====== RECORD SET
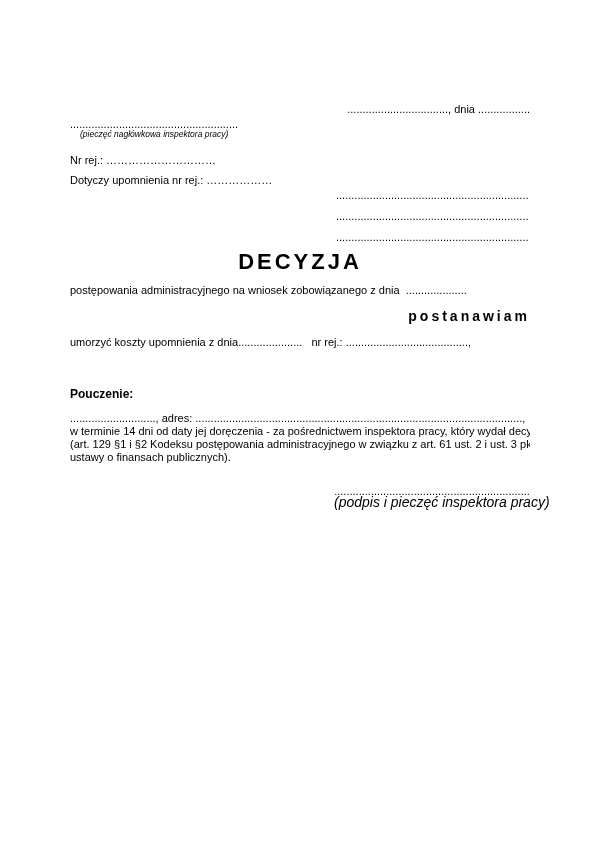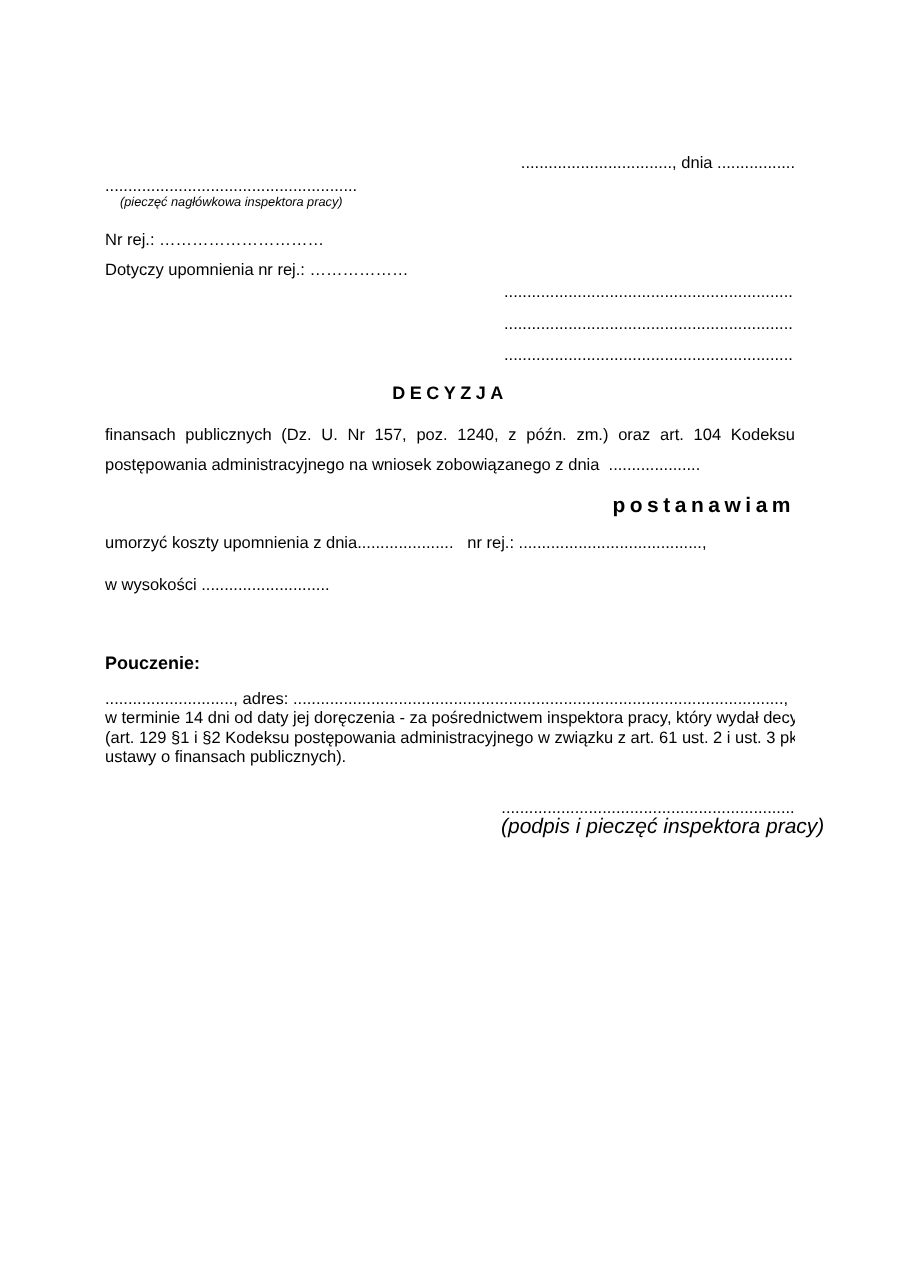--- a/index.html
+++ b/index.html
@@ -10,21 +10,21 @@
     font-size: 11px; padding: 103px 70px 0 70px; overflow: hidden; position: relative;
   }
   .date-line { text-align: right; line-height: 13px; white-space: nowrap; }
   .stamp { width: 172px; margin-top: 3px; }
   .stamp-line { line-height: 10px; white-space: nowrap; overflow: hidden; }
   .stamp-caption { font-size: 8.5px; font-style: italic; line-height: 10px; padding-left: 10px; white-space: nowrap; }
   .nr-rej { margin-top: 14px; line-height: 14px; white-space: nowrap; }
   .dotyczy { margin-top: 6px; line-height: 14px; white-space: nowrap; }
   .addressee { width: 194px; margin-left: auto; margin-top: 2px; }
   .addr-line { line-height: 13px; margin-bottom: 8px; white-space: nowrap; overflow: hidden; }
-  .title { margin-top: 9px; font-size: 12px; font-weight: bold; letter-spacing: 3px; text-align: center; line-height: 18px; }
+  .title { margin-top: 9px; font-size: 22px; font-weight: bold; letter-spacing: 3px; text-align: center; line-height: 18px; }
   .legal { margin-top: 12px; line-height: 15px; }
   .l3 { margin-top: 5px; }
   .jline { text-align: justify; text-align-last: justify; white-space: nowrap; overflow: hidden; }
   .lline { white-space: nowrap; overflow: hidden; }
   .mid-heading { font-size: 14px; font-weight: bold; letter-spacing: 3px; text-align: right; line-height: 16px; }
   .post { margin-top: 10px; }
   .uz { margin-top: 11px; }
   .res1 { margin-top: 11px; line-height: 14px; white-space: nowrap; overflow: hidden; }
   .res2 { margin-top: 14px; line-height: 14px; white-space: nowrap; }
   .pouczenie-h { margin-top: 38px; font-size: 12px; font-weight: bold; line-height: 14px; }
@@ -51,28 +51,26 @@
 
   <div class="addressee">
     <div class="addr-line">...............................................................</div>
     <div class="addr-line">...............................................................</div>
     <div class="addr-line">...............................................................</div>
   </div>
 
   <div class="title">DECYZJA</div>
 
   <div class="legal">
-    <div class="jline">finansach publicznych (Dz. U. Nr 157, poz. 1240, z późn. zm.) oraz art. 104 Kodeksu</div>
     <div class="lline l3">postępowania administracyjnego na wniosek zobowiązanego z dnia&nbsp; ....................</div>
   </div>
 
   <div class="mid-heading post">postanawiam</div>
 
   <div class="res1">umorzyć koszty upomnienia z dnia.....................&nbsp;&nbsp; nr rej.: ........................................,</div>
-  <div class="res2">w wysokości ............................</div>
 
 
   <div class="pouczenie-h">Pouczenie:</div>
 
   <div class="instr">
     <div class="lline dots-line">............................, adres: ...........................................................................................................,</div>
     <div class="jline">w terminie 14 dni od daty jej doręczenia - za pośrednictwem inspektora pracy, który wydał decyzję</div>
     <div class="jline">(art. 129 §1 i §2 Kodeksu postępowania administracyjnego w związku z art. 61 ust. 2 i ust. 3 pkt 5</div>
     <div class="lline">ustawy o finansach publicznych).</div>
   </div>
============
● **WHAT IS REQUIRED**
Which lines of the data include the word "center"? Copy each one.

● **ANSWER BELOW**
-  .title { margin-top: 9px; font-size: 12px; font-weight: bold; letter-spacing: 3px; text-align: center; line-height: 18px; }
+  .title { margin-top: 9px; font-size: 22px; font-weight: bold; letter-spacing: 3px; text-align: center; line-height: 18px; }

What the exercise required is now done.